Task periodicity is the first method to judge whether the task is periodic or not through etrunedusk super. run(); Perform tasks; If the status is running or shutdown, cancel the task execution; For periodic tasks, use scheduledfuturetask super. Runandreset() executes the task and resets the status. If it succeeds, it will execute setNextRunTime to set the next scheduling time. The problem is that it occurs in scheduledfuturetask super. Runandreset(), there is an exception in the execution of the task, resulting in the result of false, so the next scheduling time will not be set

        public void run() {
            boolean periodic = isPeriodic();
            if (!canRunInCurrentRunState(periodic))
                cancel(false);
            else if (!periodic)
                ScheduledFutureTask.super.run();
            else if (ScheduledFutureTask.super.runAndReset()) {
                setNextRunTime();
                reExecutePeriodic(outerTask);
            }
        }
  • *FutureTask#runAndReset

An exception is thrown during the execution of the thread task, and then the exception is caught, which eventually causes the method to return false. Then the ScheduledThreadPoolExecutor#run will not set the next execution time. The code is c.call(); Throw an exception, skip ran = true; Code, and finally runAndReset returns false.

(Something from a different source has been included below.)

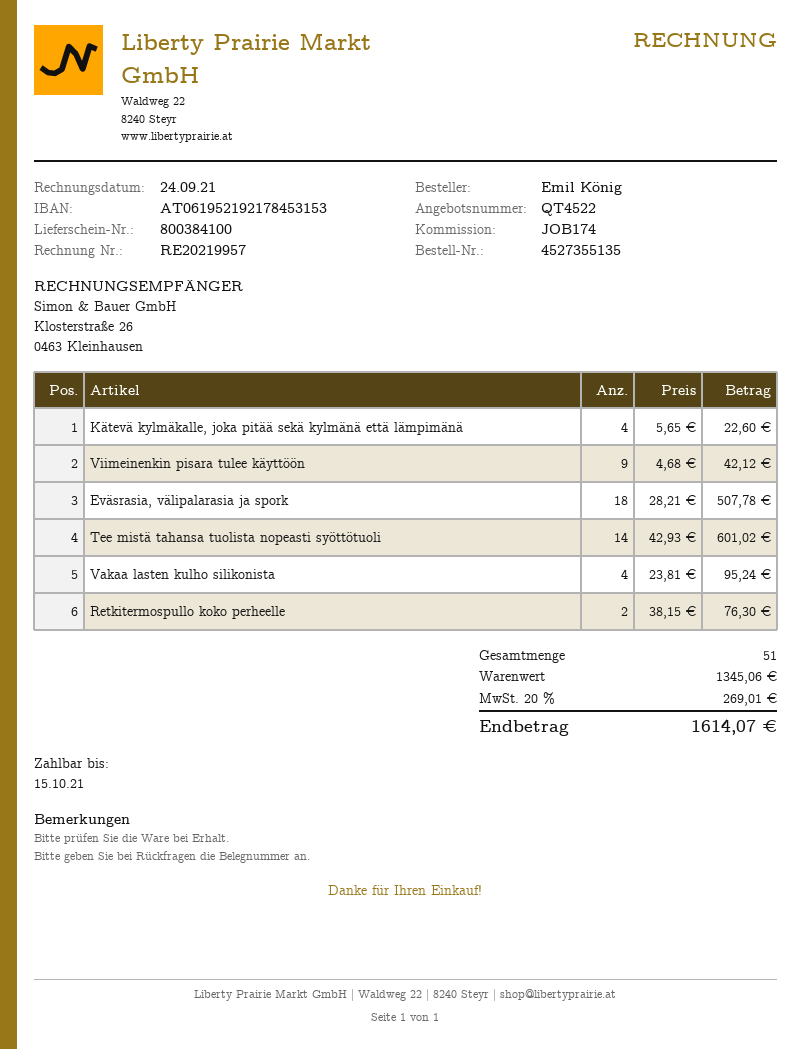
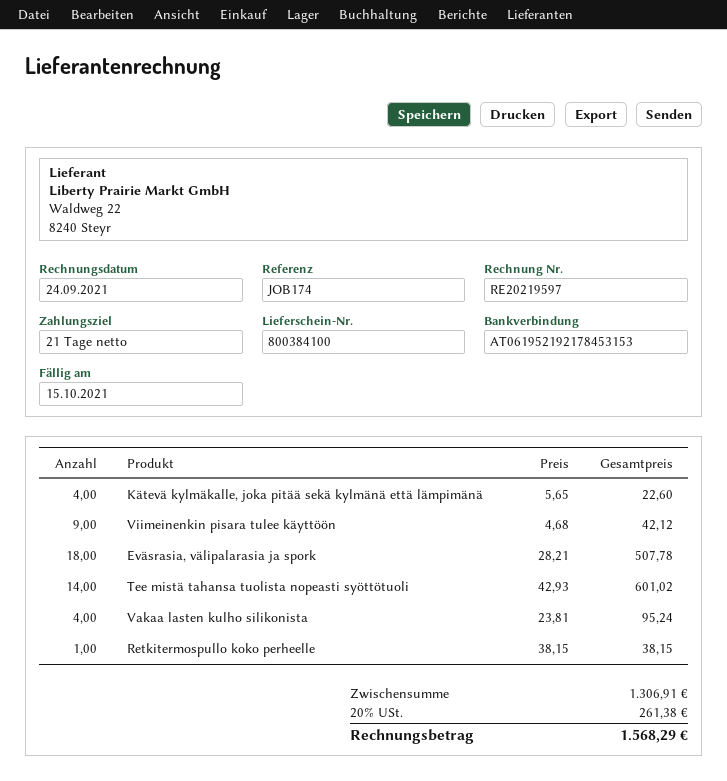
invoice number: RE20219957 -> RE20219597
Retkitermospullo koko perheelle: 2 x 38.15 = 76.30 -> 1 x 38.15 = 38.15
subtotal: 1345.06 -> 1306.91
tax: 20% = 269.01 -> 20% = 261.38
total: 1614.07 -> 1568.29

    protected boolean runAndReset() {
        if (state != NEW ||
            !UNSAFE.compareAndSwapObject(this, runnerOffset,
                                         null, Thread.currentThread()))
            return false;
        boolean ran = false;
        int s = state;
        try {
            Callable<V> c = callable;
            if (c != null && s == NEW) {
                try {
                    c.call(); // don't set result
                    ran = true;
                } catch (Throwable ex) {
                    setException(ex);
                }
            }
        } finally {
            // runner must be non-null until state is settled to
            // prevent concurrent calls to run()
            runner = null;
            // state must be re-read after nulling runner to prevent
            // leaked interrupts
            s = state;
            if (s >= INTERRUPTING)
                handlePossibleCancellationInterrupt(s);
        }
        return ran && s == NEW;
    }

summary

If an exception is thrown in the task scheduled by the scheduled task pool of Java's ScheduledThreadPoolExecutor, and the exception is not captured and directly thrown into the framework, the scheduled task of ScheduledThreadPoolExecutor will not be scheduled. Specifically, when the exception is thrown into the ScheduledThreadPoolExecutor framework, the next scheduling time will not be set, As a result, the scheduled task of ScheduledThreadPoolExecutor is not scheduled.